> [WHAT IS NEEDED]
In the listing below, start your output at the line with "color: #0369a1 ->" and end it after the line with "left: 11px ->", copying every line exactly.
Content starts
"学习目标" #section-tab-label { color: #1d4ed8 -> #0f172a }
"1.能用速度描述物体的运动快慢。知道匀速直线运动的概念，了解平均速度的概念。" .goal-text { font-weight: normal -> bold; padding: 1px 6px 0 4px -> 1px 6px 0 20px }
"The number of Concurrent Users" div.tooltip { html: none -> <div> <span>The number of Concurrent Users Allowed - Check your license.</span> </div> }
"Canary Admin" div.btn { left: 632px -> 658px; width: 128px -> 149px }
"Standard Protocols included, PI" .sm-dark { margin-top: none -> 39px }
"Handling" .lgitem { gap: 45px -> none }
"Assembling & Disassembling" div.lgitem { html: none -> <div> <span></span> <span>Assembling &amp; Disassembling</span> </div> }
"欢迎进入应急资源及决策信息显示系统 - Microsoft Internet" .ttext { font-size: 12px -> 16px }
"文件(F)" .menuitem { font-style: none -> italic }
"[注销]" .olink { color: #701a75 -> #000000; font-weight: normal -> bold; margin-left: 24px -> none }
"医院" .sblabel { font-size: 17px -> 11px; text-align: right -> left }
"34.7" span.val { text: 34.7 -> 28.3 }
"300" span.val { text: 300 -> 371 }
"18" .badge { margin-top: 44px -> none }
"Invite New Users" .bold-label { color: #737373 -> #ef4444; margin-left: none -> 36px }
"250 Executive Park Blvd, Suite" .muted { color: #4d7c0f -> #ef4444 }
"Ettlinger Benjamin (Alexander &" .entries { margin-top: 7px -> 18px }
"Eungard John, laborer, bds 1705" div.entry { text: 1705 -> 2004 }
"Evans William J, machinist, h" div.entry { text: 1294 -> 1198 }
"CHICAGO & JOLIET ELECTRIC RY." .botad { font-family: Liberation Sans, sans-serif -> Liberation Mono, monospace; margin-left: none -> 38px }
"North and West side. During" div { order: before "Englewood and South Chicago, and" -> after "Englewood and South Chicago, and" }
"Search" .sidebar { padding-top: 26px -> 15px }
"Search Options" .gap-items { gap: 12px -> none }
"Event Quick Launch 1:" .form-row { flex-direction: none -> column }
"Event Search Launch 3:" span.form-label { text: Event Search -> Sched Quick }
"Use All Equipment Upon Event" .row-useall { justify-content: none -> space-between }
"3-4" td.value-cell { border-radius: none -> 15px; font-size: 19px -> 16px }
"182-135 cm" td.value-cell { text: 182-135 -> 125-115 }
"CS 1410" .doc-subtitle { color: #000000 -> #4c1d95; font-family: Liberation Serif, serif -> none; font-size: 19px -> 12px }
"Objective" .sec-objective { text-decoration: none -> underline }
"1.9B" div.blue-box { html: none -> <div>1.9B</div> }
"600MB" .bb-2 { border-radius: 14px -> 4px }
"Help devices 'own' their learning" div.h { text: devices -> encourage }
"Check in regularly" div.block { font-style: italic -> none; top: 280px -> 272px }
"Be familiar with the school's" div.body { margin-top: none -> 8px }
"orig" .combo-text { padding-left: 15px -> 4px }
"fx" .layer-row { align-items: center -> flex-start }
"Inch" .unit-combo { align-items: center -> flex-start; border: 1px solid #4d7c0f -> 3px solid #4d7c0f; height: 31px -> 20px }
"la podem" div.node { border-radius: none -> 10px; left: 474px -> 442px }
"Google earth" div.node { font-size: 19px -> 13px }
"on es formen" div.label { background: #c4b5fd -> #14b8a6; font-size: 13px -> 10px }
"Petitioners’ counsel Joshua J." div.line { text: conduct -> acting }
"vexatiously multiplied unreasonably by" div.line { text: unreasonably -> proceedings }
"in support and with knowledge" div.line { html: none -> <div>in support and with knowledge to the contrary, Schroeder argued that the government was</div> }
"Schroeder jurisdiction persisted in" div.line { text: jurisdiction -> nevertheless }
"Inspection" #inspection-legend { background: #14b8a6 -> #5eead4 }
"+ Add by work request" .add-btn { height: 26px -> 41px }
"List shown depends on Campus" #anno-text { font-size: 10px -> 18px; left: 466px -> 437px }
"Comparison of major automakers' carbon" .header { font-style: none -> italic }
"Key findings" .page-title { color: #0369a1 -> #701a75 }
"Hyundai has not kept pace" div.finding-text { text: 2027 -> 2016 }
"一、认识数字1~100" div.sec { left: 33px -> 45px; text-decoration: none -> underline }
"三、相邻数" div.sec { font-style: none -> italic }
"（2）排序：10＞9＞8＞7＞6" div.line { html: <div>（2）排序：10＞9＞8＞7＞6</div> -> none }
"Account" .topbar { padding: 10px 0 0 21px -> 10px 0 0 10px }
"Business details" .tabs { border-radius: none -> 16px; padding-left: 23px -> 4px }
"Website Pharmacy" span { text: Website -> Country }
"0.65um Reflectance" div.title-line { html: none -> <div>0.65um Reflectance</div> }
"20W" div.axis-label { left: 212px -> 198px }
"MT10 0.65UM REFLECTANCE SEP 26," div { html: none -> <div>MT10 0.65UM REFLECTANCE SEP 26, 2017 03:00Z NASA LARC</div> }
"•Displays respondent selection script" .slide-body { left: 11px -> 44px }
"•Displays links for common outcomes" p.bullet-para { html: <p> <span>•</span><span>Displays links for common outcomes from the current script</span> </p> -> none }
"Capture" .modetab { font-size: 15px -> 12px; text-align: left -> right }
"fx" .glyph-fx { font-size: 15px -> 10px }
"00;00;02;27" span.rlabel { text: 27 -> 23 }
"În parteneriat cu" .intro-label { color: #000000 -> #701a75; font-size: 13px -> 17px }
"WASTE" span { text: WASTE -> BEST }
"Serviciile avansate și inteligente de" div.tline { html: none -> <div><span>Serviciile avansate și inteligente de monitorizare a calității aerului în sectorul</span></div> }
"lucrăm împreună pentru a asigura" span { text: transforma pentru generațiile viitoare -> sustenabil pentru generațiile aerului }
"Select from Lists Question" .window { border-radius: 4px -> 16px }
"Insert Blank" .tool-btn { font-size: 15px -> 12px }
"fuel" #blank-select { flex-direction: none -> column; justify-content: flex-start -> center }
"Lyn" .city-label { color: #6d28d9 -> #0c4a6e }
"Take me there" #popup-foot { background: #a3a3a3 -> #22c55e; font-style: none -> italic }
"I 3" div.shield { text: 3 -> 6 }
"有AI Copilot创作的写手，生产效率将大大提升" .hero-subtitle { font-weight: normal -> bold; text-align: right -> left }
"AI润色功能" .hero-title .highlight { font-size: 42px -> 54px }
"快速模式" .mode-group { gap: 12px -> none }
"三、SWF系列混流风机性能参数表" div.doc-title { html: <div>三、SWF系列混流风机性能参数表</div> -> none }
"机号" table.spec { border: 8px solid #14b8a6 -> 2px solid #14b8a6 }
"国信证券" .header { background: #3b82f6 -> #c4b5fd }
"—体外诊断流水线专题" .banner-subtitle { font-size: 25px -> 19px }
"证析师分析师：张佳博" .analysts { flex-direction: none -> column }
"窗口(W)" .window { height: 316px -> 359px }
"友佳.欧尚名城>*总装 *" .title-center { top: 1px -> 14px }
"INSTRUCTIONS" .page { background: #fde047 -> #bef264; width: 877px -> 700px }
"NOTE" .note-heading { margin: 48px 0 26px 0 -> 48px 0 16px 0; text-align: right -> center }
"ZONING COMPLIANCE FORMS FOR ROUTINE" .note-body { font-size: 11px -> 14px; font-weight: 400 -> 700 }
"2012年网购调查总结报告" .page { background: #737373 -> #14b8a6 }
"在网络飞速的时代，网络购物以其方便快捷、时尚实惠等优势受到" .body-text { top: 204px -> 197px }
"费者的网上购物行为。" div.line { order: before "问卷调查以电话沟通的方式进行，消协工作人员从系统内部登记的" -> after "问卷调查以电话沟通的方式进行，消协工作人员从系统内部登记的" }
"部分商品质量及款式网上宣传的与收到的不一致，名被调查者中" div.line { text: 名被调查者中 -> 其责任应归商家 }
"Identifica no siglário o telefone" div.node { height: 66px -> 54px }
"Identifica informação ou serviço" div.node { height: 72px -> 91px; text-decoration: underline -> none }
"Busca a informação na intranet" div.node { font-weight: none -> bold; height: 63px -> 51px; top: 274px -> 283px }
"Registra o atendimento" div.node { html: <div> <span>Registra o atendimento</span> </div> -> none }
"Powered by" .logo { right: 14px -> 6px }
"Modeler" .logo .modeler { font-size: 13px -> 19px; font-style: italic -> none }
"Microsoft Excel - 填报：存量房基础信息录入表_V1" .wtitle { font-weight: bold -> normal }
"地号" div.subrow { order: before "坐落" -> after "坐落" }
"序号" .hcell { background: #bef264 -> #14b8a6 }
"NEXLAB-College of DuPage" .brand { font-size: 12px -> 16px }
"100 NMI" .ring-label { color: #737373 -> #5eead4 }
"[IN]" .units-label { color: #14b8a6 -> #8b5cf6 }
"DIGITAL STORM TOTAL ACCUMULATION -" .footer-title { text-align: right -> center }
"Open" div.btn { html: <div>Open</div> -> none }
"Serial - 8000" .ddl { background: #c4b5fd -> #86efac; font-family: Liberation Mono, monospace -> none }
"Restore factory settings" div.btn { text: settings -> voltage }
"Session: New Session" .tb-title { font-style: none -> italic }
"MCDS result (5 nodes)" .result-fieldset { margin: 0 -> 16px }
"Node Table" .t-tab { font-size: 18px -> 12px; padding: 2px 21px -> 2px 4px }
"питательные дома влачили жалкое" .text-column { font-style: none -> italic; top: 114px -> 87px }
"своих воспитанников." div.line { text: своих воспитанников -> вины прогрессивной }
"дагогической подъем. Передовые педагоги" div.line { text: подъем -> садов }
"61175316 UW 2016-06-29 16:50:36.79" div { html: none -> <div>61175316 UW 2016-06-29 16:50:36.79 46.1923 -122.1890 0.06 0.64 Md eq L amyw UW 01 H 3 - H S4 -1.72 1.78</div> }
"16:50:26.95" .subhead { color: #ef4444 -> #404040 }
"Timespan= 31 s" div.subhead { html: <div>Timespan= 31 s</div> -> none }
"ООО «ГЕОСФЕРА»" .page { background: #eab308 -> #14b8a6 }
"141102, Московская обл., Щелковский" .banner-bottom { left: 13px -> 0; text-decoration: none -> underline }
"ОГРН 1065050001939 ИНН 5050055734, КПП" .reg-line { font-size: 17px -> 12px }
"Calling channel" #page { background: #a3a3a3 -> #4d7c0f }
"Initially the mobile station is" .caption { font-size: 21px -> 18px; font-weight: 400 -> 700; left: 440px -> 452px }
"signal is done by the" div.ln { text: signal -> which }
Content ends
> [TASK OUTPUT]
"Key findings" .page-title { color: #0369a1 -> #701a75 }
"Hyundai has not kept pace" div.finding-text { text: 2027 -> 2016 }
"一、认识数字1~100" div.sec { left: 33px -> 45px; text-decoration: none -> underline }
"三、相邻数" div.sec { font-style: none -> italic }
"（2）排序：10＞9＞8＞7＞6" div.line { html: <div>（2）排序：10＞9＞8＞7＞6</div> -> none }
"Account" .topbar { padding: 10px 0 0 21px -> 10px 0 0 10px }
"Business details" .tabs { border-radius: none -> 16px; padding-left: 23px -> 4px }
"Website Pharmacy" span { text: Website -> Country }
"0.65um Reflectance" div.title-line { html: none -> <div>0.65um Reflectance</div> }
"20W" div.axis-label { left: 212px -> 198px }
"MT10 0.65UM REFLECTANCE SEP 26," div { html: none -> <div>MT10 0.65UM REFLECTANCE SEP 26, 2017 03:00Z NASA LARC</div> }
"•Displays respondent selection script" .slide-body { left: 11px -> 44px }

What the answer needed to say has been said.